In her presentation, Jo reinforced Sam’s message that it is important to address the issue of racism when it’s reported – not people spending time explaining why they aren’t racist. Importantly, she feels that we have created a network of people who are committed to real change. Jo ended with a call to action: it’s not good enough to do nothing or just share a black square on social media and leave it there.
Tia is a well-being officer at MSV, and spoke about her values of caring and doing the decent thing and spoke about her role – saying that after being cooped up in lockdown, doing a job she loves is freedom and loving what she does is the ultimate goal. She spoke about the tragic impact coronavirus has had on disadvantaged communities, including the impact on mental health and people struggling to access food, heat and support.

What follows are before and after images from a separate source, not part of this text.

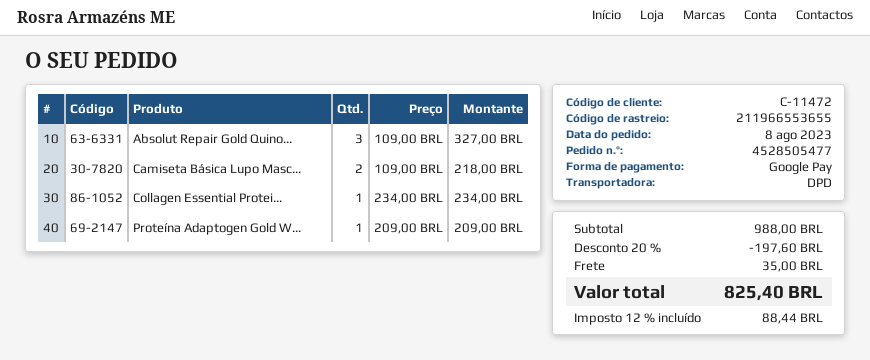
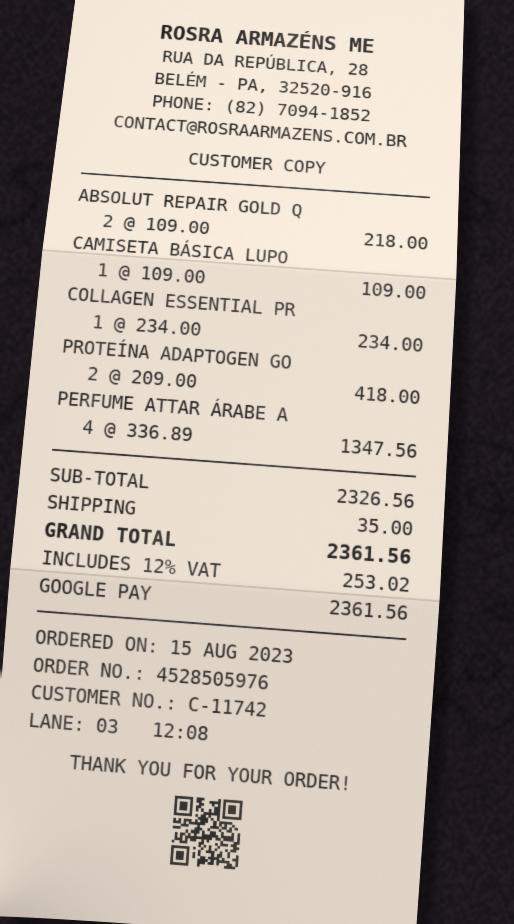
order number: 4528505477 -> 4528505976
order date: 2023-08-08 -> 2023-08-15
customer number: C-11472 -> C-11742
Absolut Repair Gold Quino...: 3 x 109.00 = 327.00 -> 2 x 109.00 = 218.00
Camiseta Básica Lupo Masc...: 2 x 109.00 = 218.00 -> 1 x 109.00 = 109.00
Proteína Adaptogen Gold W...: 1 x 209.00 = 209.00 -> 2 x 209.00 = 418.00
PERFUME ATTAR ÁRABE A: none -> 4 x 336.89 = 1347.56
subtotal: 988.00 -> 2326.56
discount: 20% = 197.60 -> none
tax: 12% = 88.44 -> 12% = 253.02
total: 825.40 -> 2361.56

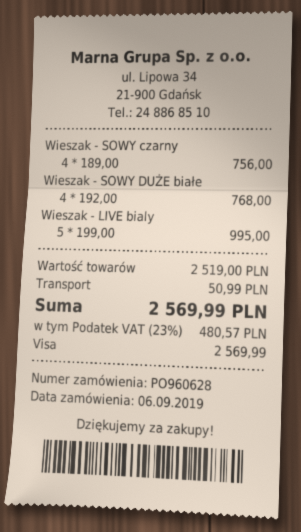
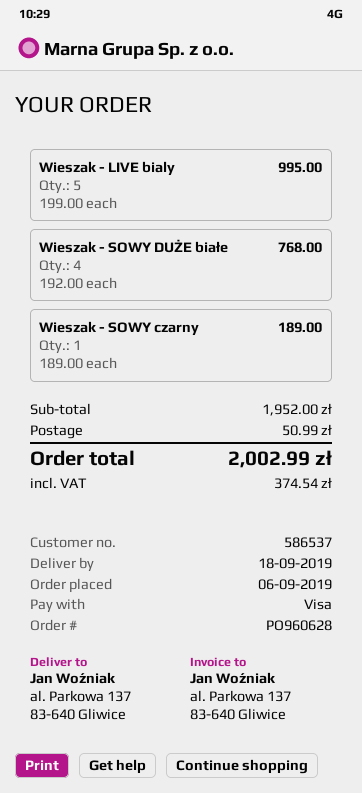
Wieszak - SOWY czarny: 4 x 189.00 = 756.00 -> 1 x 189.00 = 189.00
subtotal: 2519.00 -> 1952.00
tax: 480.57 -> 374.54
total: 2569.99 -> 2002.99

Like Sam and Jo, she spoke about the world standing still and taking notice after the killing of Mr Floyd during this time. As a member of the MSV equality and inclusion group and anti-racism taskforce, Tia said she wants our staff and tenants to live in a fairer society and she believes we are on a journey to bring in change.

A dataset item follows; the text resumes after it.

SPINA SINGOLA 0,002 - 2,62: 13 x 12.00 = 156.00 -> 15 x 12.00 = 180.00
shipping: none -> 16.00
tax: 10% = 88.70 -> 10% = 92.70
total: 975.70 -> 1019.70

It resonated with everyone when Tia said: “We are not just housing associations, we are caring associations” – which is so true and a big part of caring is our commitment to diversity and inclusion.
Again, she spoke about MSV being at the beginning of a new journey and that we are not just fighting one pandemic, we’re fighting numerous pandemics – mental health, race and inequality. Tia used a brilliant analogy of feeling like we are on a train moving in the right direction and every so often the train stops and picks up more members who want the same thing. She urged everyone: together we can do better.
As Jo said in her call to action: “It takes bravery, humility and a willingness to learn from mistakes to effect change. If not us, who? If not now, when?”